- _Description of the task_:
Only the lines from the first line of the entries through the line with "[83,177,134,190] options. ->" belong in the answer, each restated word for word and without pictures.

- _Available data_:
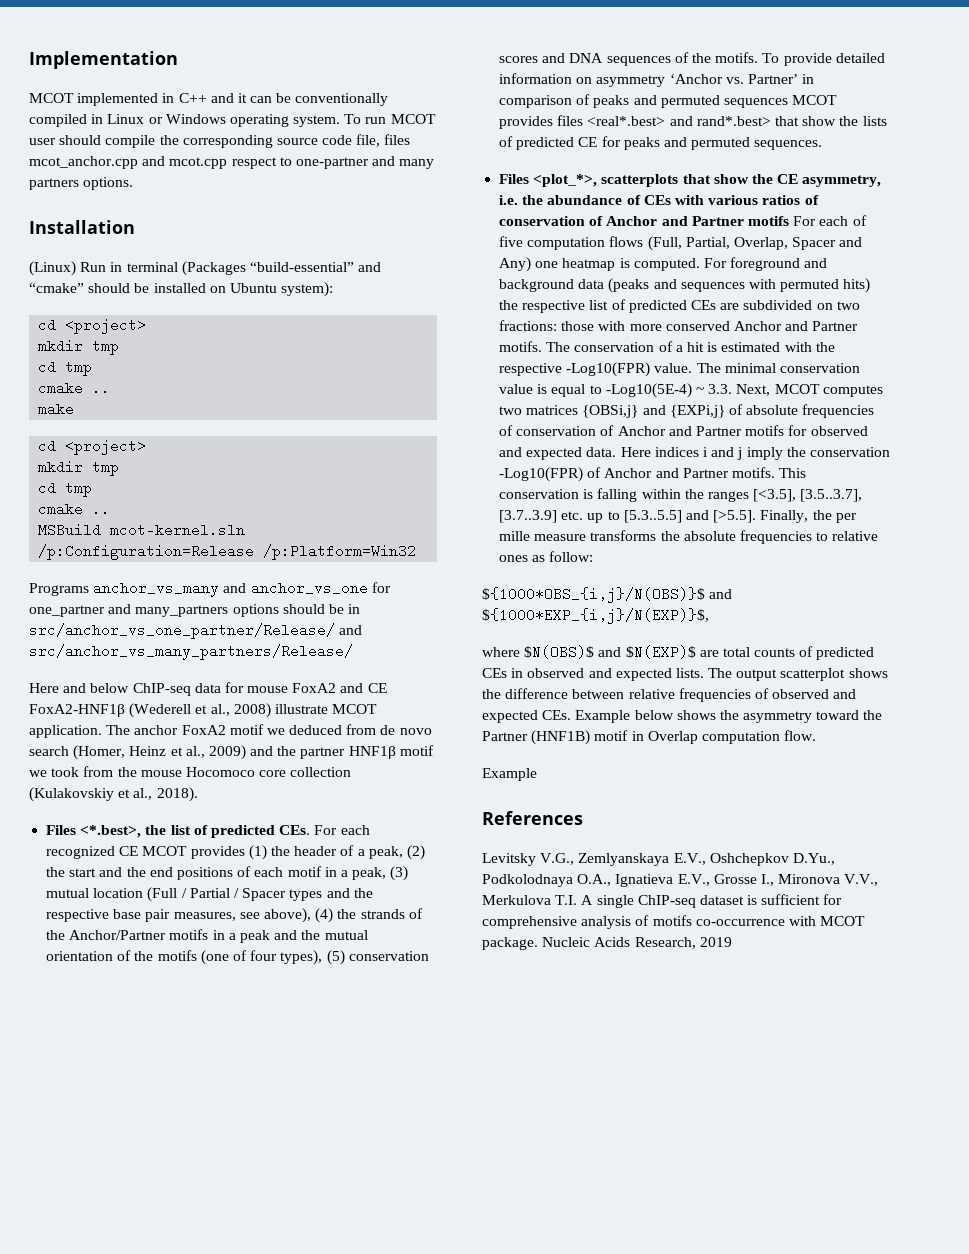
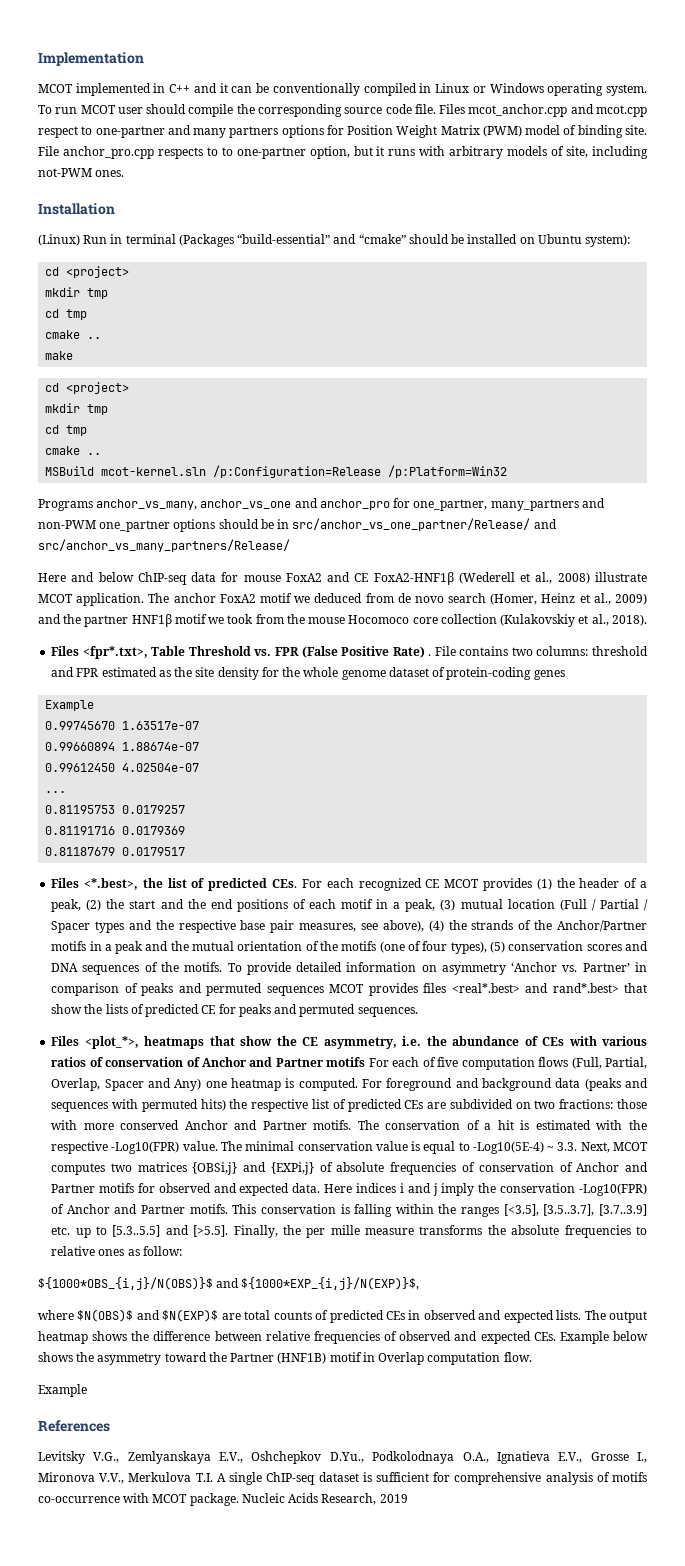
[356,134,411,147] file, files -> [414,104,466,114] file. Files
[83,177,134,190] options. -> [281,125,647,138] [38,146,648,159] [38,168,125,177] options for Position Weight Matrix (PWM) model of binding site. File anchor_pro.cpp respects to to one-partner option, but it runs with arbitrary models of site, including not-PWM ones.
[93,581,391,597] [29,604,229,617] anchor_vs_many and anchor_vs_one for one_partner and many_partners -> [96,498,605,511] [38,520,171,532] anchor_vs_many, anchor_vs_one and anchor_pro for one_partner, many_partners and non-PWM one_partner
(198, 794) none -> [51,646,649,659] [51,667,565,680] [45,700,95,711] [45,721,200,730] [45,742,200,751] [45,763,200,772] [45,791,67,793] [45,805,186,814] [45,826,186,835] [45,847,186,856] // Files <fpr*.txt>, Table Threshold vs. FPR (False Positive Rate) . File contains two columns: threshold and FPR estimated as the site density for the whole genome dataset of protein-coding genes // Example // 0.99745670 1.63517e-07 // 0.99660894 1.88674e-07 // 0.99612450 4.02504e-07 // ... // 0.81195753 0.0179257 // 0.81191716 0.0179369 // 0.81187679 0.0179517
[601,174,679,187] scatterplots -> [144,1036,205,1049] heatmaps
[780,668,846,681] scatterplot -> [38,1331,88,1344] heatmap

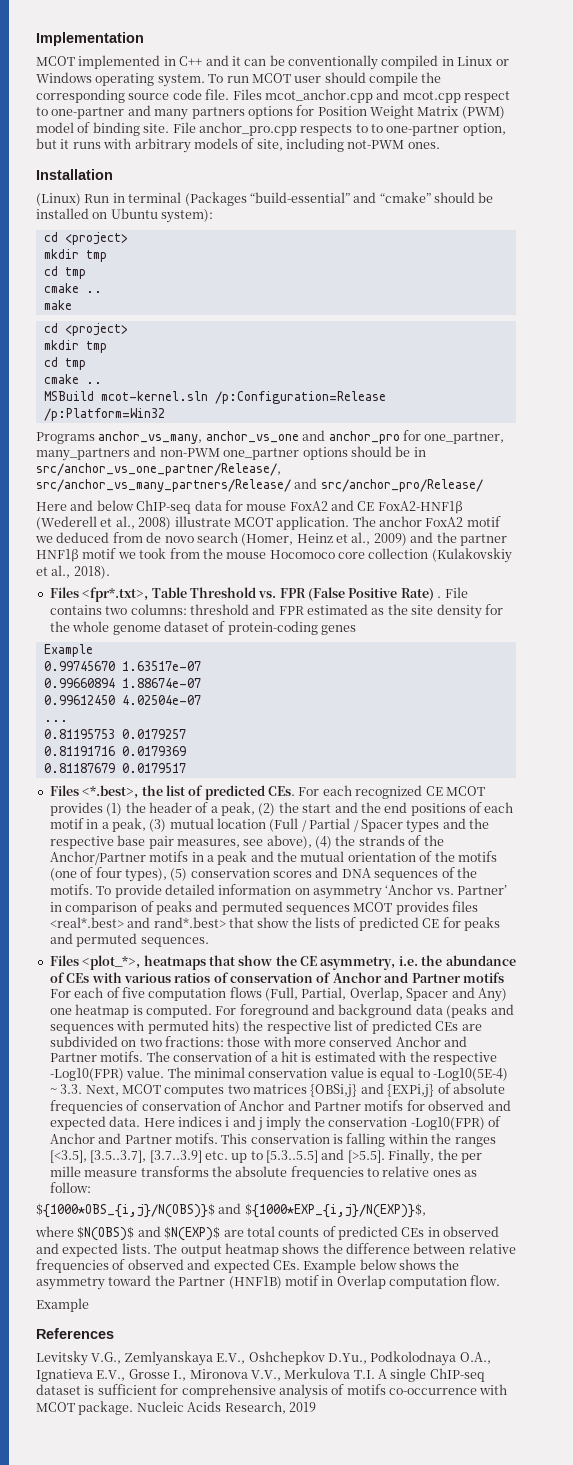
[292,518,557,531] [38,539,290,552] src/anchor_vs_one_partner/Release/ and src/anchor_vs_many_partners/Release/ -> [36,463,281,476] [36,478,483,492] src/anchor_vs_one_partner/Release/, src/anchor_vs_many_partners/Release/ and src/anchor_pro/Release/

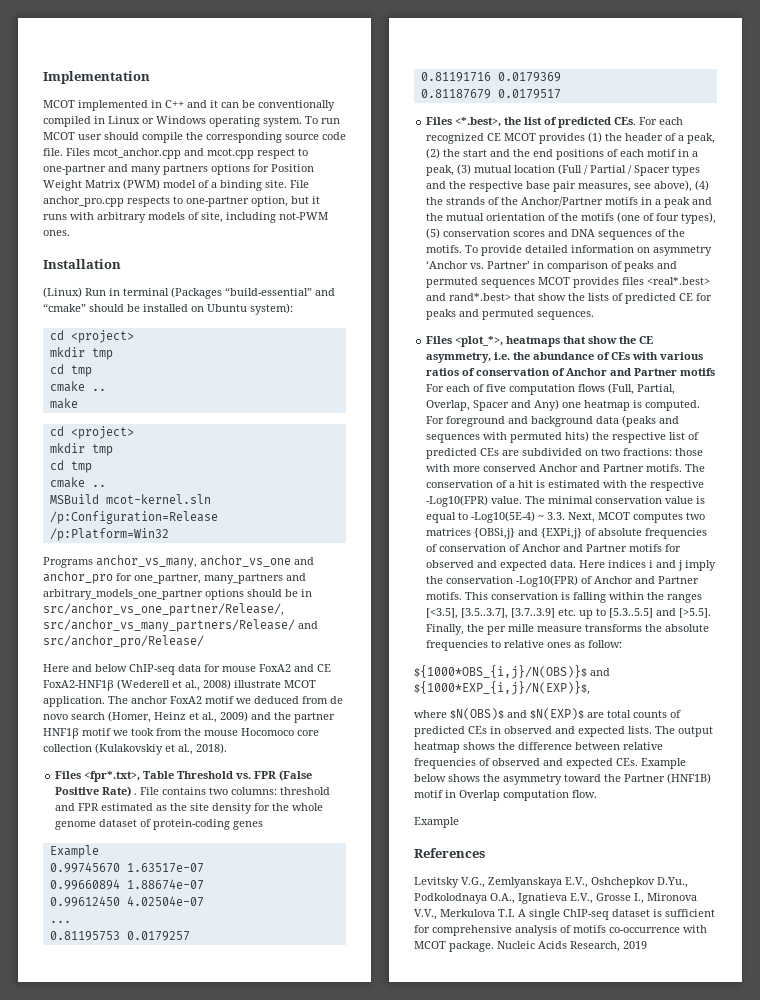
(91, 127) none -> [211,182,217,188] a
[371,124,383,133] to -> (183, 200) none
[159,448,300,460] non-PWM one_partner -> [43,589,203,600] arbitrary_models_one_partner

- _Answer section_:
[356,134,411,147] file, files -> [414,104,466,114] file. Files
[83,177,134,190] options. -> [281,125,647,138] [38,146,648,159] [38,168,125,177] options for Position Weight Matrix (PWM) model of binding site. File anchor_pro.cpp respects to to one-partner option, but it runs with arbitrary models of site, including not-PWM ones.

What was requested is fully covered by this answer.